Machine learning prediction of Dice similarity coefficient for accuracy evaluation
PO-2096
Abstract
Machine learning prediction of Dice similarity coefficient for accuracy evaluation
Authors: Yun Ming Wong1, Ping Lin Yeap2, Ashley Li Kuan Ong2, Hong Qi Tan2, Wen Siang Lew1, James Cheow Lei Lee1,2
1Nanyang Technological University, School of Physical and Mathematical Sciences, Singapore, Singapore; 2National Cancer Centre Singapore, Division of Radiation Oncology, Singapore, Singapore
Show Affiliations
Hide Affiliations
Purpose or Objective
Following the advent of highly conformal radiotherapy techniques, patient anatomic variations are having a greater impact on the daily dose distributions.

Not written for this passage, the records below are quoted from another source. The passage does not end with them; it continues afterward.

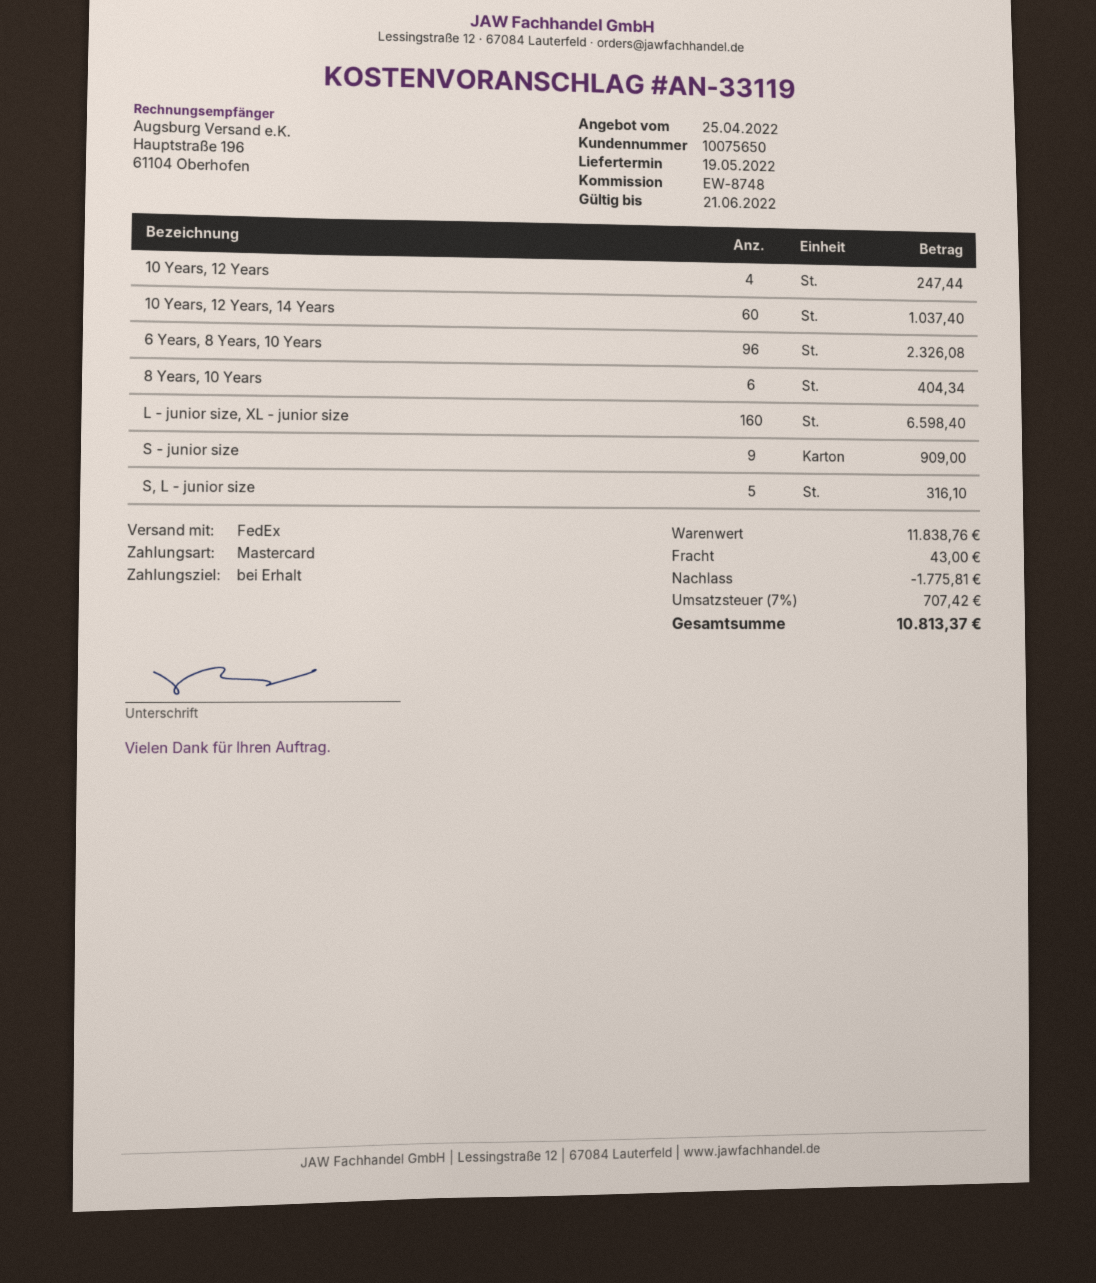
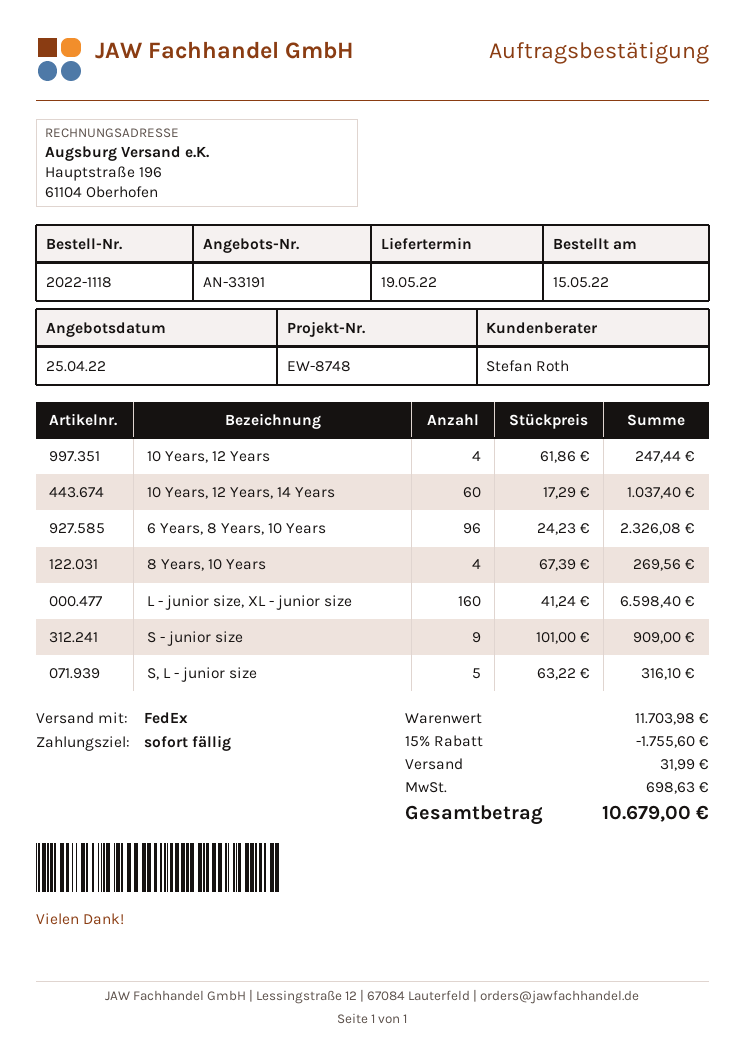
quote number: AN-33119 -> AN-33191
8 Years, 10 Years: 6 for 404.34 -> 4 for 269.56
subtotal: 11838.76 -> 11703.98
discount: 1775.81 -> 1755.60
shipping: 43.00 -> 31.99
tax: 707.42 -> 698.63
total: 10813.37 -> 10679.00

This calls for regular adjustment of treatment plan, a process known as adaptive radiotherapy (ART). Deformable image registration (DIR), a technique to transform one image to another, is indispensable in an ART workflow. While contour-based metrics, e.g. Dice similarity coefficient (DSC), are commonly used for DIR accuracy evaluation, they require the manual delineation of contours, which is a bottleneck in the radiotherapy workflow due to its laborious nature. In this work, we presented a novel method of predicting DSC using DVF-based metrics by applying several machine learning models, to achieve a quick DIR validation process without much human intervention.
Material and Methods
Our study involved data from 20 low-risk prostate cancer patients. For each patient, the planning CT (pCT) image and fractional cone-beam CT (CBCT) images were imported into RayStation 10A (RaySearch Laboratories, Stockholm, Sweden), along with the manual contours delineated on the images. DIR was then performed using the pCT image as the reference image and the fractional CBCT images as the target images. Various DVF-based metrics, such as the minimum and maximum DVF magnitude, as well as the DSC which measures the overlap between the deformed pCT contours and the manual CBCT contours were obtained from RayStation. Using the extracted DVF-based metrics as features, machine learning was done to predict DSC. Analysis was done on four sets of data, i.e. 1) prostate only, 2) bladder only, 3) rectum only and 4) all the organs combined. The first three sets have the same total number of examples (761) while the last set has three times as many (2283). Three different models, linear regression (LR), Nu Support Vector Regression (NuSVR) and Random Forest Regressor (RFR) were tested. To achieve the best performance for NuSVR and RFR, the hyperparameters were optimised using MAE through 10-fold validation. The models with the optimal hyperparameters were then used to predict the test set. To evaluate the model performance, 10-fold validation was applied and the average of the mean absolute error (MAE) were computed. As LR did not involve hyperparameter tuning, the inner loop was absent in its training pipeline. Similar to NuSVR and RFR, 10-fold cross validation was used for the model evaluation of LR.
Results
The average MAE with their standard deviation were tabulated in Table 1, for all three models and all four datasets. Overall, RFR showed the best performance, while LR and NuSVR had similar performances. The lowest average MAE achieved was 0.045 while the highest was 0.072.
Conclusion
This study demonstrated the potential of several machine learning models in predicting DSC using DVF-based metrics. For a reliable clinical translation, further analysis on the robustness of these models to uncertainties could be done through quantification of prediction interval.